Я написал ему адрес, а он нацарапал мне в записную книжку свой. Начал он с огромной буквы Д. "Пиши мельче, -- сказал я, -- ты у меня не один". Возможно, он обиделся на это "не один", потому как, написав адрес, сразу отошел. Виктор, возможно, поняв, что чужая жена слишком пьяна и дальше шезлонга на террасе переместить ее тело ему не удастся, отдал белые груди в другие руки и приблизился ко мне.
"Ну что, -- сказал он, -- скучаешь? Бабу отказываешься взять? Хочешь, я тебя сейчас отвезу?"
-- Тэйк юр тайм, Витторио, я наблюдаю жизнь, успокойся..."
"Я ничего, спокоен, но ты какой-то неактивный сегодня".
"Ты тоже не очень активен, -- кивнул я в сторону шезлонга, где в тени возился с пьяной дамой сменивший Виктора самец. -- Тело оставил. На тебя это непохоже. Я был уверен, что ты никогда не выпускаешь добычу из когтей".

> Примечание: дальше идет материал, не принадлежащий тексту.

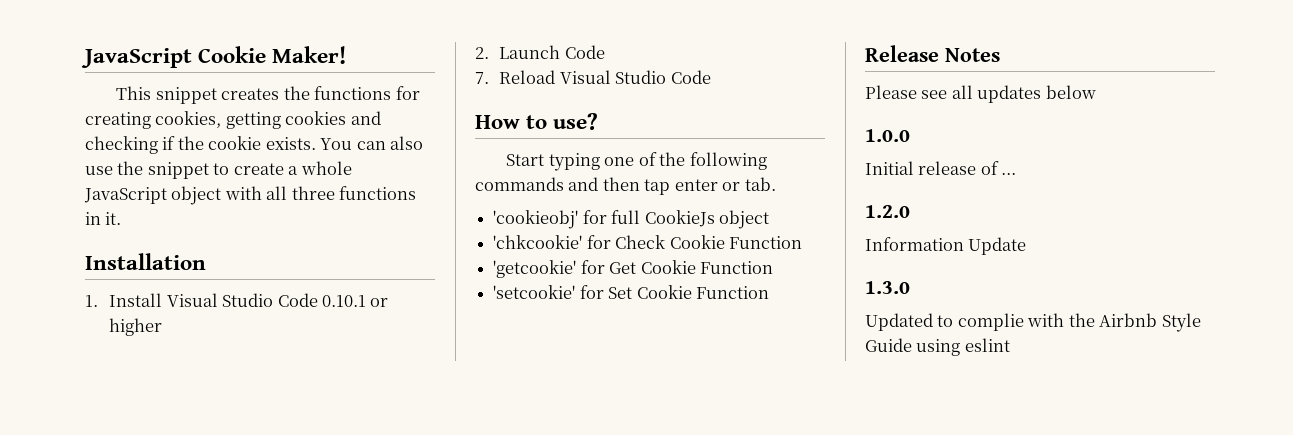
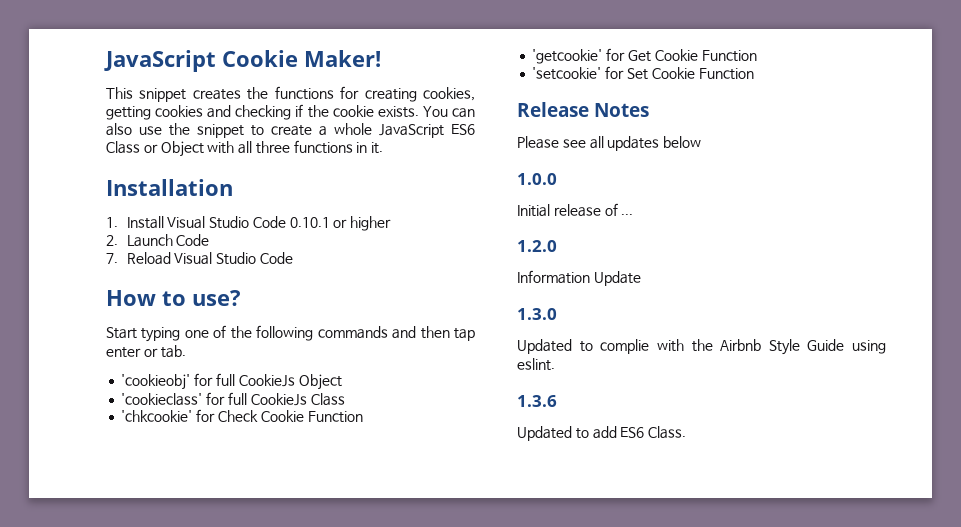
[171,186,222,205] object -> [451,124,475,135] [106,141,204,157] ES6 Class or Object
[718,210,769,229] object -> [298,374,342,390] [121,392,345,406] Object // 'cookieclass' for full CookieJs Class
[964,338,1010,352] eslint -> [517,358,555,371] [517,395,557,407] [517,426,687,441] eslint. // 1.3.6 // Updated to add ES6 Class.

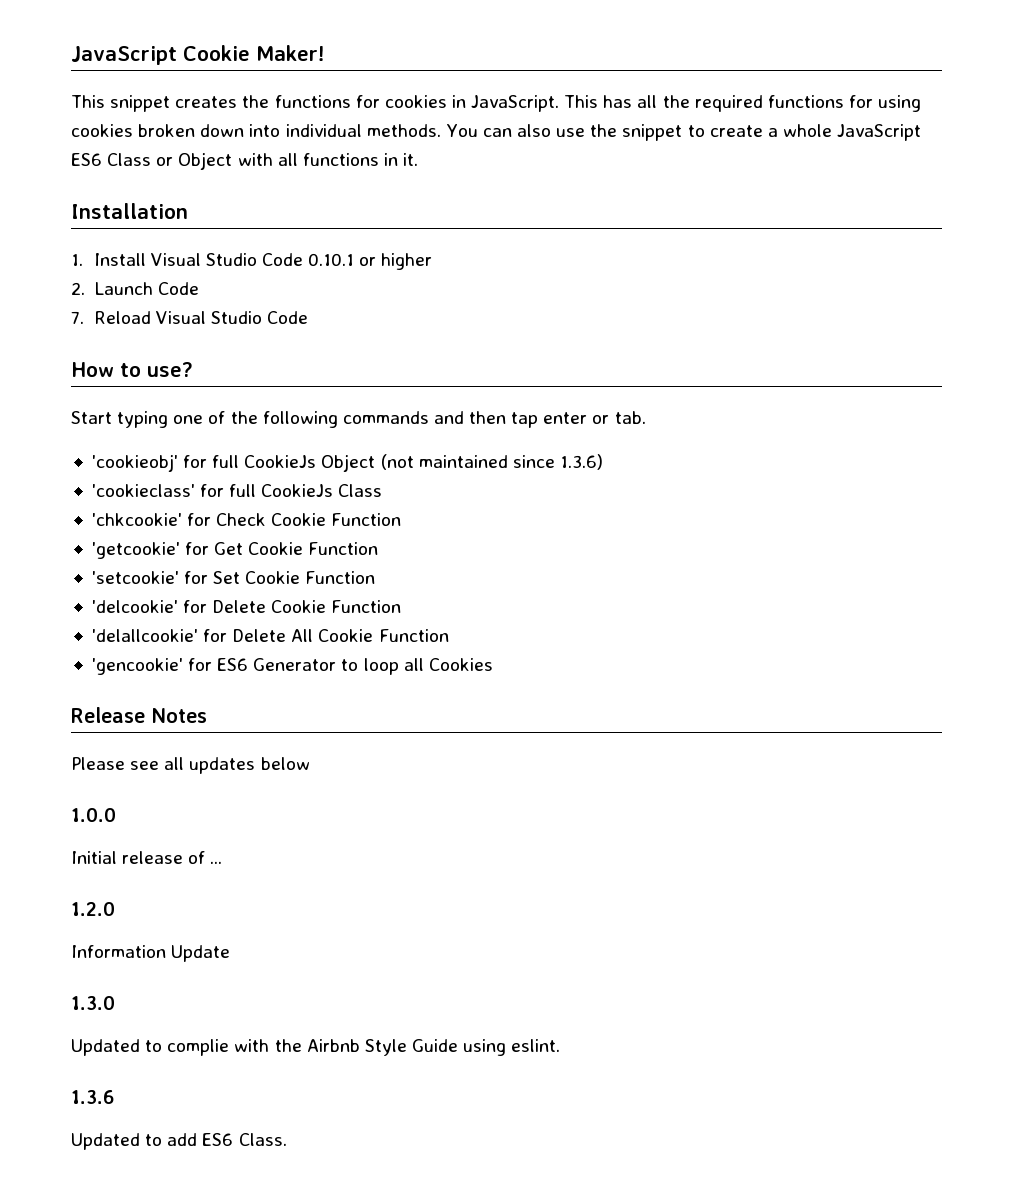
[364,87,475,102] [106,104,419,120] creating cookies, getting cookies and checking if the cookie exists. -> [384,95,922,112] [71,124,441,137] cookies in JavaScript. This has all the required functions for using cookies broken down into individual methods.
[255,141,290,154] three -> (298, 159) none
(342, 382) none -> [380,454,603,470] (not maintained since 1.3.6)
(754, 74) none -> [91,600,402,613] [91,629,449,642] [91,658,493,675] // 'delcookie' for Delete Cookie Function // 'delallcookie' for Delete All Cookie Function // 'gencookie' for ES6 Generator to loop all Cookies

"Здесь это невозможно, -- пояснил он, как мне показалось, неохотно. -Здесь все свои. До пули в лоб можно дозажиматься. Это тебе не молодежная вечеринка, но юбилей хозяина, шефа клана. Порядок должен быть, хотя бы на поверхности".
"А он?" -- показал я на копошащуюся в шезлонге уже самым непристойным образом пару.
"Муж. Оклемался. Пришел к жене. И я, как честный еврей, встал и ушел. Понял?"
Я не понял его логики. Я только понял, что он чем-то раздражен. Может быть, собой, тем, что не удержался и потянуло его к обильным пьяным телесам чужой жены.
Миша Козловский, в сотый, может быть, раз прыгнув с края бассейна, попал-таки задом в резиновую шлюпку, и она не перевернулась. Веселая толпа горячо зааплодировала умельцу. Тотчас же образовалась очередь желающих проделать то же самое, побить только что установленное спортивное достижение. Перекрывая музыкальный шум из банкетного зала вначале мычанием, но поколебавшись, яснее, четче обозначились слова "Трех танкистов". Я ожидал услышать здесь любую песню, но только не эту.
-- Три танкиста, Хаим-пулеметчик, Экипаж машины боевой!... -- пропел Виктор и захохотал. "Адаптировали песню, спиздили у вас, русских. Ты знаешь, что под нее евреи против арабов во все войны воевали.